Code change snippets
· · · · · · ·
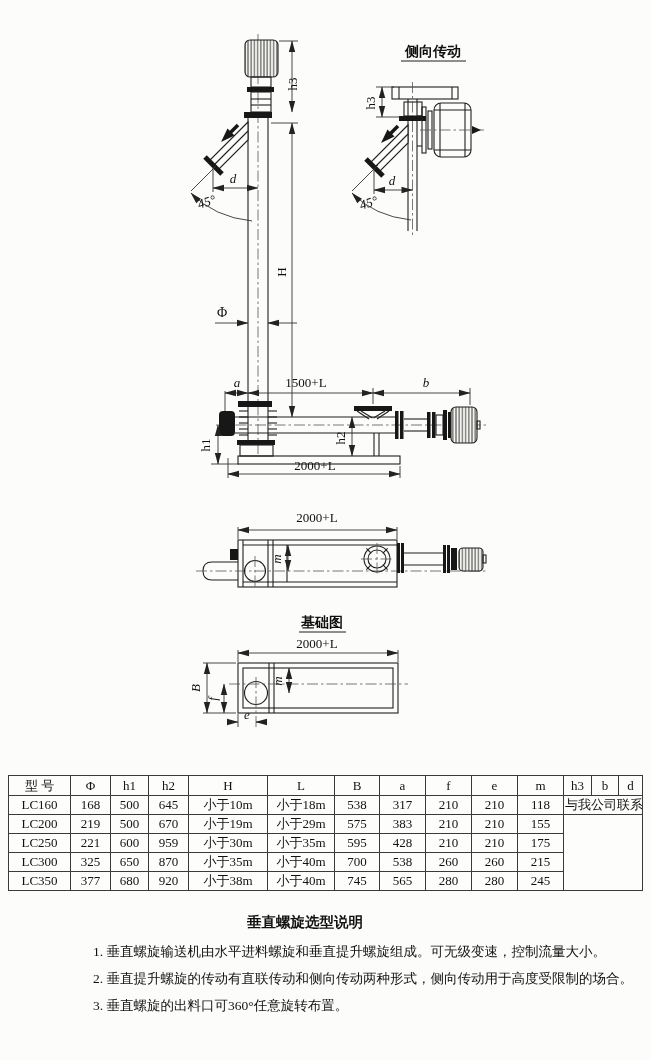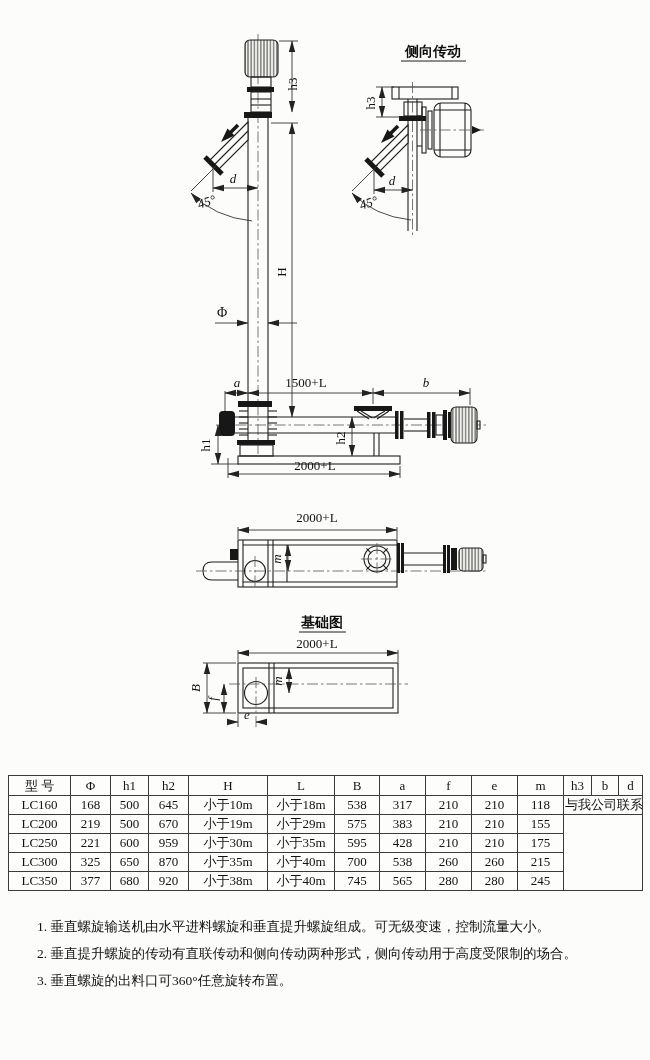--- a/index.html
+++ b/index.html
@@ -378,6 +378,7 @@
     </table>
 
 <div class="notes">
+  <div class="notes-title">垂直螺旋选型说明</div>
   <div class="note-line">1. 垂直螺旋输送机由水平进料螺旋和垂直提升螺旋组成。可无级变速，控制流量大小。</div>
   <div class="note-line">2. 垂直提升螺旋的传动有直联传动和侧向传动两种形式，侧向传动用于高度受限制的场合。</div>
   <div class="note-line">3. 垂直螺旋的出料口可360°任意旋转布置。</div>

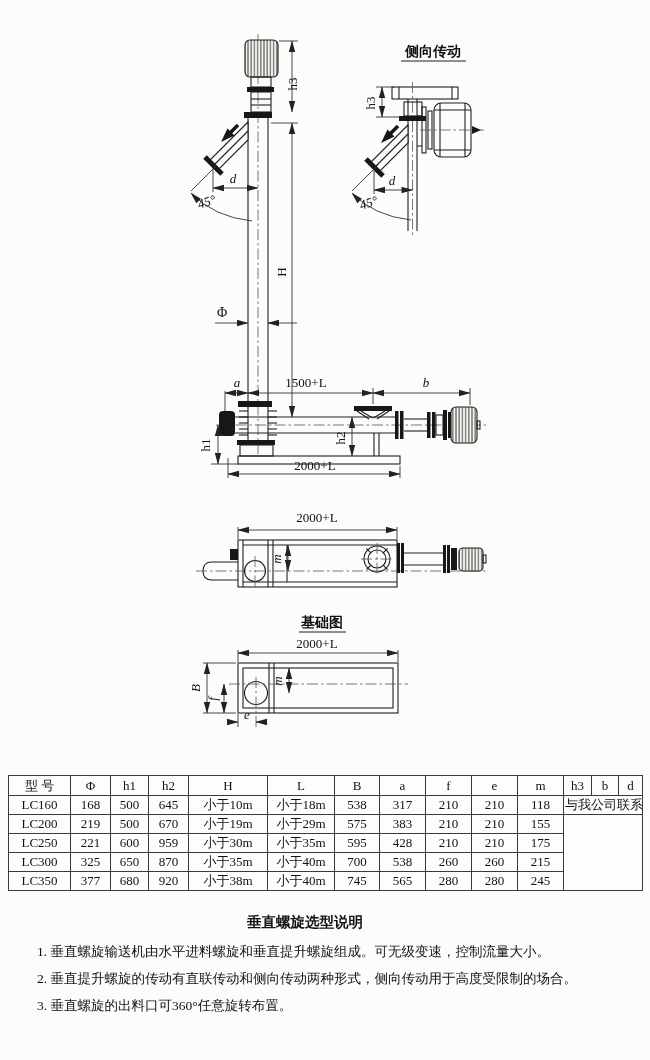--- a/index.html
+++ b/index.html
@@ -21,7 +21,7 @@
   .spec-table tr.hd td{height:19px;}
   .notes{position:absolute;left:0;top:913px;width:650px;}
   .notes-title{width:610px;text-align:center;font-weight:600;font-size:14.5px;margin-bottom:6px;}
-  .note-line{margin-left:37px;font-size:13.5px;line-height:27px;white-space:nowrap;}
+  .note-line{margin-left:93px;font-size:13.5px;line-height:27px;white-space:nowrap;}
 </style>
 </head>
 <body>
· · · · · · ·
Copy all the records word for word and keep the pictures out.

--- a/index.html
+++ b/index.html
@@ -378,6 +378,7 @@
     </table>
 
 <div class="notes">
+  <div class="notes-title">垂直螺旋选型说明</div>
   <div class="note-line">1. 垂直螺旋输送机由水平进料螺旋和垂直提升螺旋组成。可无级变速，控制流量大小。</div>
   <div class="note-line">2. 垂直提升螺旋的传动有直联传动和侧向传动两种形式，侧向传动用于高度受限制的场合。</div>
   <div class="note-line">3. 垂直螺旋的出料口可360°任意旋转布置。</div>

--- a/index.html
+++ b/index.html
@@ -21,7 +21,7 @@
   .spec-table tr.hd td{height:19px;}
   .notes{position:absolute;left:0;top:913px;width:650px;}
   .notes-title{width:610px;text-align:center;font-weight:600;font-size:14.5px;margin-bottom:6px;}
-  .note-line{margin-left:37px;font-size:13.5px;line-height:27px;white-space:nowrap;}
+  .note-line{margin-left:93px;font-size:13.5px;line-height:27px;white-space:nowrap;}
 </style>
 </head>
 <body>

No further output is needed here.